Si vous êtes assez âgé, vous avez sans doute juré aussi dans les années 60 que rien, jamais, ne remplacerait l'ampli à lampe... Eh bien , rassurez-vous : le mal dont vous soufrez est aujourd'hui dûment identifié, répertorié, et même baptisé : vous êtes technostalgique !
Sweet, their fans call the sound that comes from the vacuum-tube stereo equipment of the 1960's: sweet, natural and warm....Now, two of the most famous names from the golden days of tubes, Marantz and McIntosh, have introduced exacting reproductions of equipment from 30 years ago...The reissues remind many aficionados of their own youth, the way 60's muscle cars remind their owners of happy adolescent days. Such enthusiasms combine technophilia with nostalgia, merging into a new compound — technostalgia. (1)

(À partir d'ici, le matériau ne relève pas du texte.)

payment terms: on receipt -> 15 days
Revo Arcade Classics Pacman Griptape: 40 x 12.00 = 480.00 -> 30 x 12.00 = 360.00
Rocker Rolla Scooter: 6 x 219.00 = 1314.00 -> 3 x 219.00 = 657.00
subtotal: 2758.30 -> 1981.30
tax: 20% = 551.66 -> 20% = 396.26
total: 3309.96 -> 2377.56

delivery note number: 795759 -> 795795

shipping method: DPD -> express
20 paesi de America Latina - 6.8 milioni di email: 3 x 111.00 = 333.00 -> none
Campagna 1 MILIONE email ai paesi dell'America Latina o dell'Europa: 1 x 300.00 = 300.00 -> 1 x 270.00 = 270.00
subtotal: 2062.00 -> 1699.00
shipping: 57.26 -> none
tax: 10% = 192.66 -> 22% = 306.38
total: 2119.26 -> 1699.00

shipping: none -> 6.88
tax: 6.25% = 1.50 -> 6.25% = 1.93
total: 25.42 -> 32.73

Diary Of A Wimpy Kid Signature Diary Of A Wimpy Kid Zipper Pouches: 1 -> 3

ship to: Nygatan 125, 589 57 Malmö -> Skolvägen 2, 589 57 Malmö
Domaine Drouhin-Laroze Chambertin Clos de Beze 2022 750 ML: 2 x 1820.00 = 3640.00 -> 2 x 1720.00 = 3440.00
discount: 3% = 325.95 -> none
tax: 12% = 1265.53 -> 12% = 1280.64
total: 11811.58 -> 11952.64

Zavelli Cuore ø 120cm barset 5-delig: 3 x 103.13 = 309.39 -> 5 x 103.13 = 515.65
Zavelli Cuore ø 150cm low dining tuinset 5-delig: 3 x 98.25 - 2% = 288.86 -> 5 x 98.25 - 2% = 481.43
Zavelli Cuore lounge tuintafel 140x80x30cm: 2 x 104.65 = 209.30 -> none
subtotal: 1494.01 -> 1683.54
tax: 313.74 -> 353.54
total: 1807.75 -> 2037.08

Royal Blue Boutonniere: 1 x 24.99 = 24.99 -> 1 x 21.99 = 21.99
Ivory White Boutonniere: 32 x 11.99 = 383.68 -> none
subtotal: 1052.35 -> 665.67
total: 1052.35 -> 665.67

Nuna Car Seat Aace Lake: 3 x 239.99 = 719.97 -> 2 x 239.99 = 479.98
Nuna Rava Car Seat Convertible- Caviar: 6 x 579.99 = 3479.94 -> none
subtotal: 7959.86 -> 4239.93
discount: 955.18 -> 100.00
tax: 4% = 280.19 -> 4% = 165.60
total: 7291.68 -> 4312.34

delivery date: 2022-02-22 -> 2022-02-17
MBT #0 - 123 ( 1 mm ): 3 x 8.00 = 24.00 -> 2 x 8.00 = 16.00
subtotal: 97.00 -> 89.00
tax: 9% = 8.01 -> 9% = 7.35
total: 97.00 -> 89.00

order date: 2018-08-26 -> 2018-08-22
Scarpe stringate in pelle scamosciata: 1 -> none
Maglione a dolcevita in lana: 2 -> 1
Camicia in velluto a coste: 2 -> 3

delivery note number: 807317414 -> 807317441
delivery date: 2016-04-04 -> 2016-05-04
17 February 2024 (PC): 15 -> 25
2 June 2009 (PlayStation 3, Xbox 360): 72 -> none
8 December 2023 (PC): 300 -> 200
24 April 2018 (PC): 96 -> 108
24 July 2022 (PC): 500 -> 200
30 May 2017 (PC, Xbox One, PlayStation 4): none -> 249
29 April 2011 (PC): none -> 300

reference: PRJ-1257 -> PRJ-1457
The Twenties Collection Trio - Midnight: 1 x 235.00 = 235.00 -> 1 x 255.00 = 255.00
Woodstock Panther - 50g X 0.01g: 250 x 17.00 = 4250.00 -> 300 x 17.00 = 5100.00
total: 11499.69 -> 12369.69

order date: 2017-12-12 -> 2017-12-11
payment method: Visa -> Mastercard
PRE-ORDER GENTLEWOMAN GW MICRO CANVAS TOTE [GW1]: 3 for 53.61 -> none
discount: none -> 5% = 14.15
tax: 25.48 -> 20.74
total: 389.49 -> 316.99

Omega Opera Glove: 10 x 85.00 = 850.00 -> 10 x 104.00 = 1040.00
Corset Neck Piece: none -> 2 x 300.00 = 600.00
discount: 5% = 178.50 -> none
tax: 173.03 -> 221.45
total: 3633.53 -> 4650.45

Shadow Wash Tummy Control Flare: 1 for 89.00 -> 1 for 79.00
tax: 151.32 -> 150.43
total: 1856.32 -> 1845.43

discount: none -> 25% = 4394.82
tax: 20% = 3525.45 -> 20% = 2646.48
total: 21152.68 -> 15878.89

La technostalgie se définit comme une  nostalgie appliquée à des formes technologiques obsolètes, perçues comme plus simples ou de qualité supérieure. (2) Tout ça, évidemment, n'est pas neuf. La technostalgie remonte sans doute à la plus haute antiquité. Je suis persuadé qu'au néolithique il se trouvait quelques chasseurs atrabilaires pour regretter le bon vieux gourdin en bois durci, tellement plus élégant (et tout aussi efficace, quand on sait s'en servir) que la hache en pierre des satanés gamins...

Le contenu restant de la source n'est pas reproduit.